▶ [Task item] Word for word, retype every line of the data.

[Stored dataset items]
----------------------------------------

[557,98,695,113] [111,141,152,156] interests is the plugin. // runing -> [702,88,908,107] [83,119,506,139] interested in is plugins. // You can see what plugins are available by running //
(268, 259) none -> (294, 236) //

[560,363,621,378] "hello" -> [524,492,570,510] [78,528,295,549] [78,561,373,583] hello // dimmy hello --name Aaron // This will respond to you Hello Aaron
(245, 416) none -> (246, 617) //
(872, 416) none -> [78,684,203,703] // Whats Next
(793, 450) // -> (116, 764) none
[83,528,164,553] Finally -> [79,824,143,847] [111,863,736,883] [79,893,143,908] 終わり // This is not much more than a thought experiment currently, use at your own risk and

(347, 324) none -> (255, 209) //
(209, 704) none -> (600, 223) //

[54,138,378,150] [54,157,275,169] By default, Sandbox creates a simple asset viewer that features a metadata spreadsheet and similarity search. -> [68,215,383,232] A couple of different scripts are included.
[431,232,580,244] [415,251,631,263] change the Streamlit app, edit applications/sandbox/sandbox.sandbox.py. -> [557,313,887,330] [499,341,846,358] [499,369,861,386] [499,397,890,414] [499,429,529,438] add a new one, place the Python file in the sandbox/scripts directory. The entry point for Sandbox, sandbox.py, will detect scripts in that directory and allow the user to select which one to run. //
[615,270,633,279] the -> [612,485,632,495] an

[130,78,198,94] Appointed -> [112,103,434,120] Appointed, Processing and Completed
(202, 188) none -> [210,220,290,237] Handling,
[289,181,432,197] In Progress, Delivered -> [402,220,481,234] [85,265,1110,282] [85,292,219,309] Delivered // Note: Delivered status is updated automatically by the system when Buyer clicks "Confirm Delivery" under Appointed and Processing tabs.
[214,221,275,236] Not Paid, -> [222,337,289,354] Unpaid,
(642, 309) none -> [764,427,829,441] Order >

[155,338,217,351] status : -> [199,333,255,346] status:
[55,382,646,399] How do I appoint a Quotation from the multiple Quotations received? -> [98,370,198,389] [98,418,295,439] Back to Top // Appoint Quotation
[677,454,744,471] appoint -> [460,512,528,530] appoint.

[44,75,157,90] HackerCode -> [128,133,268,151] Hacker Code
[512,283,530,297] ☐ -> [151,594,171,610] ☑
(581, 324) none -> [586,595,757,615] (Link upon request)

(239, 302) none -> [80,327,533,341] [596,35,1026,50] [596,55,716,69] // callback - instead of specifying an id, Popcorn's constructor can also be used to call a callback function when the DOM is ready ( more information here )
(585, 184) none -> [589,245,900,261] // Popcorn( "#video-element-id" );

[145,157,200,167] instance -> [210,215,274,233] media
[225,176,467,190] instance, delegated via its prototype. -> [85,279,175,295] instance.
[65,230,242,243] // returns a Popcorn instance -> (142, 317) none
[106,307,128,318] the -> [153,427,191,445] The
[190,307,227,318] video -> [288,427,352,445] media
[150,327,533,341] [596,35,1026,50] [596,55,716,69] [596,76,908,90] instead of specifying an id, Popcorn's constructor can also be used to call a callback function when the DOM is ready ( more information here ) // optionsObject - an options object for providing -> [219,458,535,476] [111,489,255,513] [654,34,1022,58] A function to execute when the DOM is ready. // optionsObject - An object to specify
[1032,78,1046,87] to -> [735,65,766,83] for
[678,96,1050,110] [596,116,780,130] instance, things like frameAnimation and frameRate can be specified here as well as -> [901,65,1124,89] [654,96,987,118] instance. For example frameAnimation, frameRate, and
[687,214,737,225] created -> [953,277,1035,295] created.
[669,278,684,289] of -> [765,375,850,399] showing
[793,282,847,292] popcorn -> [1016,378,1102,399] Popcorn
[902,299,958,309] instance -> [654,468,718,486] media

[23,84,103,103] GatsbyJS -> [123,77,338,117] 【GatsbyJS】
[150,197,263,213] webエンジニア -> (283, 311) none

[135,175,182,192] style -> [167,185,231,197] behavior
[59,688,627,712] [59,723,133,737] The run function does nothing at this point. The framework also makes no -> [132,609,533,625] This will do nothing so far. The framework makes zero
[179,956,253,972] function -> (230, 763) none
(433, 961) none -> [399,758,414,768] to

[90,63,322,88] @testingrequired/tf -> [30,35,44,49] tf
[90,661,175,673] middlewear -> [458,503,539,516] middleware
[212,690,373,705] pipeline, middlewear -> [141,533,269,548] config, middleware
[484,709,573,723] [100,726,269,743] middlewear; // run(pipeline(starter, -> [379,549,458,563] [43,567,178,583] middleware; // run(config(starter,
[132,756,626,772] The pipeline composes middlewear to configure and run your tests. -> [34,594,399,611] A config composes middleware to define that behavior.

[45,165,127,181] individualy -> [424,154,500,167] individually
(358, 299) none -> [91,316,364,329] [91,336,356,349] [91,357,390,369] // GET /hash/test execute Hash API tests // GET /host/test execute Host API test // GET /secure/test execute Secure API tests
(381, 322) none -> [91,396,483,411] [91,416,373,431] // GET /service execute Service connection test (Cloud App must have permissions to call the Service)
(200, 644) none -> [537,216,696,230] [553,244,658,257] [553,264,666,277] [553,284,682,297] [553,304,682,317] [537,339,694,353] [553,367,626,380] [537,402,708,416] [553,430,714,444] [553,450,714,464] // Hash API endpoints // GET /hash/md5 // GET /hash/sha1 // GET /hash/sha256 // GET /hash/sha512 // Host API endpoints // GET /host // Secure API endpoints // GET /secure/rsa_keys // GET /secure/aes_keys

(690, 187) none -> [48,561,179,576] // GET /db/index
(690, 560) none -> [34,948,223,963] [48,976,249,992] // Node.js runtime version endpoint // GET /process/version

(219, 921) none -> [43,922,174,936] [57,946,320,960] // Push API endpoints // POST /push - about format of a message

----------------------------------------

▶ [Reply]
[557,98,695,113] [111,141,152,156] interests is the plugin. // runing -> [702,88,908,107] [83,119,506,139] interested in is plugins. // You can see what plugins are available by running //
(268, 259) none -> (294, 236) //

[560,363,621,378] "hello" -> [524,492,570,510] [78,528,295,549] [78,561,373,583] hello // dimmy hello --name Aaron // This will respond to you Hello Aaron
(245, 416) none -> (246, 617) //
(872, 416) none -> [78,684,203,703] // Whats Next
(793, 450) // -> (116, 764) none
[83,528,164,553] Finally -> [79,824,143,847] [111,863,736,883] [79,893,143,908] 終わり // This is not much more than a thought experiment currently, use at your own risk and

(347, 324) none -> (255, 209) //
(209, 704) none -> (600, 223) //

[54,138,378,150] [54,157,275,169] By default, Sandbox creates a simple asset viewer that features a metadata spreadsheet and similarity search. -> [68,215,383,232] A couple of different scripts are included.
[431,232,580,244] [415,251,631,263] change the Streamlit app, edit applications/sandbox/sandbox.sandbox.py. -> [557,313,887,330] [499,341,846,358] [499,369,861,386] [499,397,890,414] [499,429,529,438] add a new one, place the Python file in the sandbox/scripts directory. The entry point for Sandbox, sandbox.py, will detect scripts in that directory and allow the user to select which one to run. //
[615,270,633,279] the -> [612,485,632,495] an

[130,78,198,94] Appointed -> [112,103,434,120] Appointed, Processing and Completed
(202, 188) none -> [210,220,290,237] Handling,
[289,181,432,197] In Progress, Delivered -> [402,220,481,234] [85,265,1110,282] [85,292,219,309] Delivered // Note: Delivered status is updated automatically by the system when Buyer clicks "Confirm Delivery" under Appointed and Processing tabs.
[214,221,275,236] Not Paid, -> [222,337,289,354] Unpaid,
(642, 309) none -> [764,427,829,441] Order >

[155,338,217,351] status : -> [199,333,255,346] status:
[55,382,646,399] How do I appoint a Quotation from the multiple Quotations received? -> [98,370,198,389] [98,418,295,439] Back to Top // Appoint Quotation
[677,454,744,471] appoint -> [460,512,528,530] appoint.

[44,75,157,90] HackerCode -> [128,133,268,151] Hacker Code
[512,283,530,297] ☐ -> [151,594,171,610] ☑
(581, 324) none -> [586,595,757,615] (Link upon request)

(239, 302) none -> [80,327,533,341] [596,35,1026,50] [596,55,716,69] // callback - instead of specifying an id, Popcorn's constructor can also be used to call a callback function when the DOM is ready ( more information here )
(585, 184) none -> [589,245,900,261] // Popcorn( "#video-element-id" );

[145,157,200,167] instance -> [210,215,274,233] media
[225,176,467,190] instance, delegated via its prototype. -> [85,279,175,295] instance.
[65,230,242,243] // returns a Popcorn instance -> (142, 317) none
[106,307,128,318] the -> [153,427,191,445] The
[190,307,227,318] video -> [288,427,352,445] media
[150,327,533,341] [596,35,1026,50] [596,55,716,69] [596,76,908,90] instead of specifying an id, Popcorn's constructor can also be used to call a callback function when the DOM is ready ( more information here ) // optionsObject - an options object for providing -> [219,458,535,476] [111,489,255,513] [654,34,1022,58] A function to execute when the DOM is ready. // optionsObject - An object to specify
[1032,78,1046,87] to -> [735,65,766,83] for
[678,96,1050,110] [596,116,780,130] instance, things like frameAnimation and frameRate can be specified here as well as -> [901,65,1124,89] [654,96,987,118] instance. For example frameAnimation, frameRate, and
[687,214,737,225] created -> [953,277,1035,295] created.
[669,278,684,289] of -> [765,375,850,399] showing
[793,282,847,292] popcorn -> [1016,378,1102,399] Popcorn
[902,299,958,309] instance -> [654,468,718,486] media

[23,84,103,103] GatsbyJS -> [123,77,338,117] 【GatsbyJS】
[150,197,263,213] webエンジニア -> (283, 311) none

[135,175,182,192] style -> [167,185,231,197] behavior
[59,688,627,712] [59,723,133,737] The run function does nothing at this point. The framework also makes no -> [132,609,533,625] This will do nothing so far. The framework makes zero
[179,956,253,972] function -> (230, 763) none
(433, 961) none -> [399,758,414,768] to

[90,63,322,88] @testingrequired/tf -> [30,35,44,49] tf
[90,661,175,673] middlewear -> [458,503,539,516] middleware
[212,690,373,705] pipeline, middlewear -> [141,533,269,548] config, middleware
[484,709,573,723] [100,726,269,743] middlewear; // run(pipeline(starter, -> [379,549,458,563] [43,567,178,583] middleware; // run(config(starter,
[132,756,626,772] The pipeline composes middlewear to configure and run your tests. -> [34,594,399,611] A config composes middleware to define that behavior.

[45,165,127,181] individualy -> [424,154,500,167] individually
(358, 299) none -> [91,316,364,329] [91,336,356,349] [91,357,390,369] // GET /hash/test execute Hash API tests // GET /host/test execute Host API test // GET /secure/test execute Secure API tests
(381, 322) none -> [91,396,483,411] [91,416,373,431] // GET /service execute Service connection test (Cloud App must have permissions to call the Service)
(200, 644) none -> [537,216,696,230] [553,244,658,257] [553,264,666,277] [553,284,682,297] [553,304,682,317] [537,339,694,353] [553,367,626,380] [537,402,708,416] [553,430,714,444] [553,450,714,464] // Hash API endpoints // GET /hash/md5 // GET /hash/sha1 // GET /hash/sha256 // GET /hash/sha512 // Host API endpoints // GET /host // Secure API endpoints // GET /secure/rsa_keys // GET /secure/aes_keys

(690, 187) none -> [48,561,179,576] // GET /db/index
(690, 560) none -> [34,948,223,963] [48,976,249,992] // Node.js runtime version endpoint // GET /process/version

(219, 921) none -> [43,922,174,936] [57,946,320,960] // Push API endpoints // POST /push - about format of a message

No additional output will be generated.